The team from China hopes that the technique could be developed into a way of replacing lost teeth.
Other stem cell researchers warn that that goal faces many challenges.
Researchers around the globe are looking for ways of growing new teeth to replace those lost with age and poor dental hygiene.
Stem cells are the master cells that can grow into any type of tissue – are a popular area of research.
The group at the Guangzhou Institutes of Biomedicine and Health used urine as the starting point.
The cells that normally passed from the body, such as those from the urine, are harvested in the laboratory. These collected cells are then coaxed into becoming stem cells.
Then a mix of these cells along with other material from a mouse was implanted into the animals.
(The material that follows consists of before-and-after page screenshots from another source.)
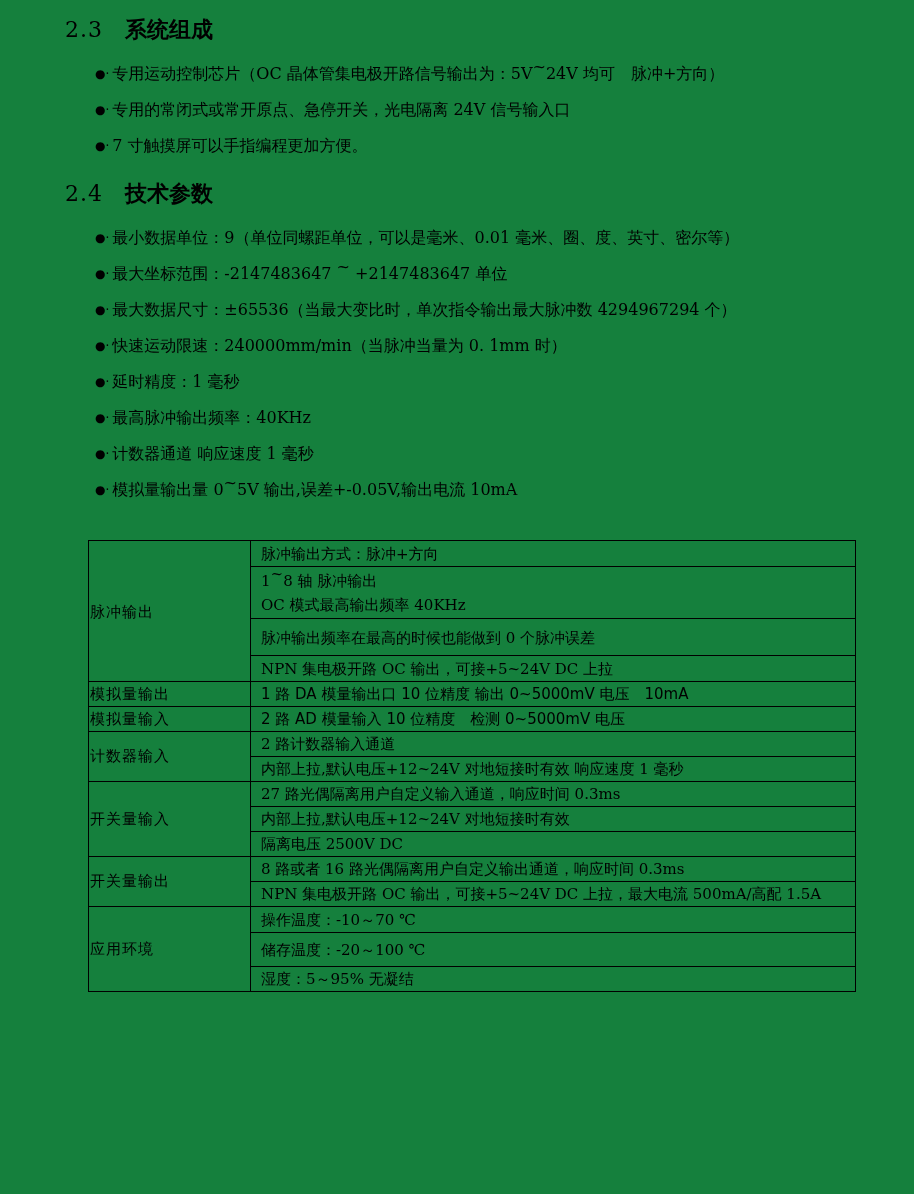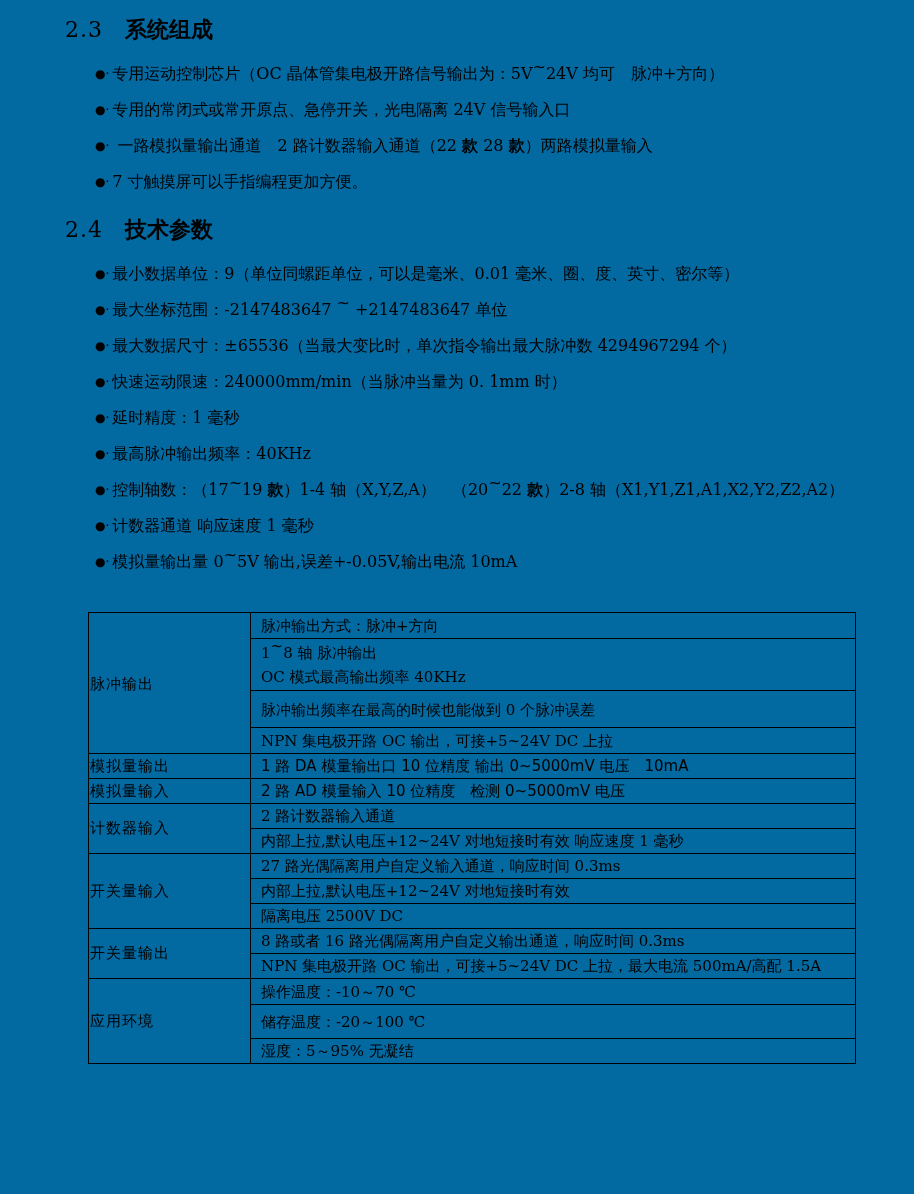--- a/index.html
+++ b/index.html
@@ -1,18 +1,18 @@
 <!DOCTYPE html>
 <html><head>
 <meta charset="utf-8">
 <style>
   * { margin:0; padding:0; box-sizing:border-box; }
   html,body { background:#ffffff; }
   .page {
-    position:relative; width:914px; height:1194px; background:#0369a1;
+    position:relative; width:914px; height:1194px; background:#15803d;
     color:#000000; overflow:hidden;
     font-family:"DejaVu Serif","Liberation Serif",serif;
     padding:12px 58px 0 65px;
   }
   h2.sec-heading { margin:0 0 18px 0; line-height:33px; white-space:nowrap; }
   .h-num {
     font-family:"DejaVu Serif","Liberation Serif",serif;
     font-size:22px; font-weight:400; letter-spacing:1px; margin-right:22px;
   }
   .h-title {
@@ -52,23 +52,20 @@
       <span class="h-num">2.3</span><span class="h-title">系统组成</span>
     </h2>
     <ul class="bullets">
       <li>
         <div class="l1"><span class="marker">●·</span><span>专用运动控制芯片（OC 晶体管集电极开路信号输出为：5V<span class="sup">~</span>24V 均可　脉冲+方向）</span></div>
       </li>
       <li>
         <div class="l1"><span class="marker">●·</span><span>专用的常闭式或常开原点、急停开关，光电隔离 24V 信号输入口</span></div>
       </li>
       <li>
-        <div class="l1"><span class="marker">●·</span><span>&nbsp;一路模拟量输出通道　2 路计数器输入通道（22 <b>款</b> 28 <b>款</b>）两路模拟量输入</span></div>
-      </li>
-      <li>
         <div class="l1"><span class="marker">●·</span><span>7 寸触摸屏可以手指编程更加方便。</span></div>
       </li>
     </ul>
   </section>
 
   <section>
     <h2 class="sec-heading">
       <span class="h-num">2.4</span><span class="h-title">技术参数</span>
     </h2>
     <ul class="bullets">
@@ -84,23 +81,20 @@
       <li>
         <div class="l1"><span class="marker">●·</span><span>快速运动限速：240000mm/min（当脉冲当量为 0.&nbsp;1mm 时）</span></div>
       </li>
       <li>
         <div class="l1"><span class="marker">●·</span><span>延时精度：1 毫秒</span></div>
       </li>
       <li>
         <div class="l1"><span class="marker">●·</span><span>最高脉冲输出频率：40KHz</span></div>
       </li>
       <li>
-        <div class="l1"><span class="marker">●·</span><span>控制轴数：（17<span class="sup">~</span>19 <b>款</b>）1-4 轴（X,Y,Z,A）　（20<span class="sup">~</span>22 <b>款</b>）2-8 轴（X1,Y1,Z1,A1,X2,Y2,Z2,A2）</span></div>
-      </li>
-      <li>
         <div class="l1"><span class="marker">●·</span><span>计数器通道 响应速度 1 毫秒</span></div>
       </li>
       <li>
         <div class="l1"><span class="marker">●·</span><span>模拟量输出量 0<span class="sup">~</span>5V 输出,误差+-0.05V,输出电流 10mA</span></div>
       </li>
     </ul>
   </section>
 
   <table class="spec">
     <tbody>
The researchers said that after three weeks the bundle of cells started to resemble a tooth: “The tooth-like structure contained dental pulp, dentin, enamel space and enamel organ.”
However it couldn’t compete with the natural teeth in on the basis of hardness.
Prof Chris Mason, a stem cell scientist at University College London, said urine was a poor option to start with.
“It is probably one of the worst sources, there are very few cells in the first place and the efficiency of turning them into stem cells is very low.
“You just wouldn’t do it in this way.”
He further warned that the risk of contamination, such as through bacteria, was much higher than with other sources of cells.